Answers "who spoke when?" in a meeting or interview recording. Separates speakers automatically and produces a timestamped text report.

What it does

Use this to break a meeting into per-speaker quotes, distinguish the interviewer from the interviewee, or pull individual contributions out of a panel recording.

How to use

  1. Drag meeting/interview recordings into the list.
  2. Pick the Expected Speaker Count (Auto-Detect or a number from 2 to 10).
  3. Pick a Neural Mode: Standard, High Precision, or Turbo.
  4. Click Run.

You get one timestamped .txt report per file. Format:

[00:00:05] SPEAKER_01: Hi, welcome.
[00:00:12] SPEAKER_02: Thanks.

Speaker count

  • Auto-Detect: The system estimates how many speakers there are. Try this first.
  • A number from 2 to 10: If you know exactly how many people spoke, this gives better accuracy.

Quality modes

ModeWhat for
StandardBalanced, the everyday choice.
High PrecisionImportant recordings, production use. Slower but more accurate.
TurboFast draft, lower accuracy.

Examples

Break a meeting into speakers: Add the meeting, Auto-Detect, Standard, run. Each speaker is labelled SPEAKER_01, SPEAKER_02 and so on.

Q&A split for an interview: Add the interview, Speakers 2, High Precision, run. Both speakers come out cleanly separated.

Analyse a panel recording: Add the panel, Speakers 4, Standard, run.

Batch interview archive: Add many interviews, Speakers 2, run.

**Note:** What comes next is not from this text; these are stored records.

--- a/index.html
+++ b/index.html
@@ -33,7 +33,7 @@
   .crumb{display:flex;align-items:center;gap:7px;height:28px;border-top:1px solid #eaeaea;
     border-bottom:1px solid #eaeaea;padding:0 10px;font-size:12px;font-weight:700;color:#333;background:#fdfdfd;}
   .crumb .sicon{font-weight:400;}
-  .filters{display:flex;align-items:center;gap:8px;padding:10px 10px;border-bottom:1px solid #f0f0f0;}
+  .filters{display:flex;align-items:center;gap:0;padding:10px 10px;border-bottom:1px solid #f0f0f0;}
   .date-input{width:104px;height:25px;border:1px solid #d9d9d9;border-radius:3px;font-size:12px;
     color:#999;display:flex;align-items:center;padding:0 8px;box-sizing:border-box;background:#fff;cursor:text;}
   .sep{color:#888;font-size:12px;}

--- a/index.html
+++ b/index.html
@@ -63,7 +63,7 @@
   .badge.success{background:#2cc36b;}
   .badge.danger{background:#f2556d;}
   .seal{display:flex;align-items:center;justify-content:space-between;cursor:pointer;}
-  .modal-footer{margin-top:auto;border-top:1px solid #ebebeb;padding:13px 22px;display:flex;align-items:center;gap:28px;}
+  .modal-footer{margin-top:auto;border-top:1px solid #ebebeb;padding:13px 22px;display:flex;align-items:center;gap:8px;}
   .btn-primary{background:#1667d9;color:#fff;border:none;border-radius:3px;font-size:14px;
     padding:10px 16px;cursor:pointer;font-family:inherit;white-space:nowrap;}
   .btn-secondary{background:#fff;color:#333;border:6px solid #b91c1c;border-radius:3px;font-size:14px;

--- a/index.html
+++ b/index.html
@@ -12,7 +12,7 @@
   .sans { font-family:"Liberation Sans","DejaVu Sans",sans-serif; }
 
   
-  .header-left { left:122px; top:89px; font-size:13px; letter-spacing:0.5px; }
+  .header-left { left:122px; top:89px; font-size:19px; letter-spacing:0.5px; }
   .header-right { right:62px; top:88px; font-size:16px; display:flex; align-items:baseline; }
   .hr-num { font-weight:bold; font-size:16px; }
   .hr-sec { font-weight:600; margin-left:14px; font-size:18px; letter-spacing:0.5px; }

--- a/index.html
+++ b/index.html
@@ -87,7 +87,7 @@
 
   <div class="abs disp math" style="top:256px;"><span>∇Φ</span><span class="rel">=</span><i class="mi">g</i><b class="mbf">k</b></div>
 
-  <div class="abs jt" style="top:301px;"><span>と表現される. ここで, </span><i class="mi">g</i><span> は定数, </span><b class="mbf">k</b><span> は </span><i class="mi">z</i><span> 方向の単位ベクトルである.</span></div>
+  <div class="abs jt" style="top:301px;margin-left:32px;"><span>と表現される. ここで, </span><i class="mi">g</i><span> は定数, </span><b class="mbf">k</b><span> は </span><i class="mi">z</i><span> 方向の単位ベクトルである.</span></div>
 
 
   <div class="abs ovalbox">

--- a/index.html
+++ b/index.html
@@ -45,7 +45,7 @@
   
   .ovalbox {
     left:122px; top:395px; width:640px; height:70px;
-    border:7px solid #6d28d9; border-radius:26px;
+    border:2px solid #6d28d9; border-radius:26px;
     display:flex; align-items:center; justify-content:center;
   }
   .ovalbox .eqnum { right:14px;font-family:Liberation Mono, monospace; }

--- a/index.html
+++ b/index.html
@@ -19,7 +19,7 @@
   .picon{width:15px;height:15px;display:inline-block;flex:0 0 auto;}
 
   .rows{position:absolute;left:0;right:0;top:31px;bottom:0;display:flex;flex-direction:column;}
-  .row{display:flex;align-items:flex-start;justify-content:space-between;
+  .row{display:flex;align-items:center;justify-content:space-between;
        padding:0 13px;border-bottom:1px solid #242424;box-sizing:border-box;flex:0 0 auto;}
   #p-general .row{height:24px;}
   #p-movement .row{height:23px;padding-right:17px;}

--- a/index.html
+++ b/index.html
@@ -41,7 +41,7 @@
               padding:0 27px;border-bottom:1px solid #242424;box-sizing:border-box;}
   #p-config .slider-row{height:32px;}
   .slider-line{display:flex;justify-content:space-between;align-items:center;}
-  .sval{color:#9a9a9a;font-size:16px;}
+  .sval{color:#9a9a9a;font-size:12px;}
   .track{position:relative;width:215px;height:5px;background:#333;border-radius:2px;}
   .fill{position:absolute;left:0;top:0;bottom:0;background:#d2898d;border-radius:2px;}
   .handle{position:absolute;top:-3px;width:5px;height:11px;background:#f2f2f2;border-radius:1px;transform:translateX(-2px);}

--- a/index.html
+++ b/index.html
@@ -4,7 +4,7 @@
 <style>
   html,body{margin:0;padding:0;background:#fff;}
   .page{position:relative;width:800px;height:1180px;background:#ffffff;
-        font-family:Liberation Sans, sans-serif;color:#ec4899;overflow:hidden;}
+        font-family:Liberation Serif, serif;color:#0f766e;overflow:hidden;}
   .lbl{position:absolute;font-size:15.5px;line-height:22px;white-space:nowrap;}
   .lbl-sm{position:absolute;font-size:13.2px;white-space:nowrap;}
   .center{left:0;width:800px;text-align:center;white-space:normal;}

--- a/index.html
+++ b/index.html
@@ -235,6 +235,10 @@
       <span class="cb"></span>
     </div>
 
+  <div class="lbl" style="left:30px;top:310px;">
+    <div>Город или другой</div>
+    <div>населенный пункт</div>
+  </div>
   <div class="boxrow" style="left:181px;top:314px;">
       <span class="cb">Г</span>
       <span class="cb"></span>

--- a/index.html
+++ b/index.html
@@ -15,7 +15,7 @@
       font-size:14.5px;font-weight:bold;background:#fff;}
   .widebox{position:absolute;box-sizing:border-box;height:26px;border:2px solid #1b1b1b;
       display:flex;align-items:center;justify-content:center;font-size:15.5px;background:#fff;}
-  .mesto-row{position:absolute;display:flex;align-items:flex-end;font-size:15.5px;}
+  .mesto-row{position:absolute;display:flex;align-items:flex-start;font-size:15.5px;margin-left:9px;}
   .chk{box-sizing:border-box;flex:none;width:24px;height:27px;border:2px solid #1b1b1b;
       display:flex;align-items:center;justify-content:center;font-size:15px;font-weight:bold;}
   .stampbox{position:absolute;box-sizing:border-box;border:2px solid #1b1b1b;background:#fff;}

Each one gets its own report.

Watch out

  • The first run downloads the Whisper model from the internet. Later runs are offline.
  • Speakers are labelled SPEAKER_01, SPEAKER_02 - not real names. You can rename them by hand afterwards.
  • Very similar voices (siblings, same gender) may get confused.
  • Very crowded settings (10+ people) hurt accuracy.
  • Music or ambience-heavy recordings produce inconsistent results.
  • For a single speaker just run transcription, no need for diarization.

License

This tool runs in full inside the Ultimate plan. The Free tier has a monthly cap.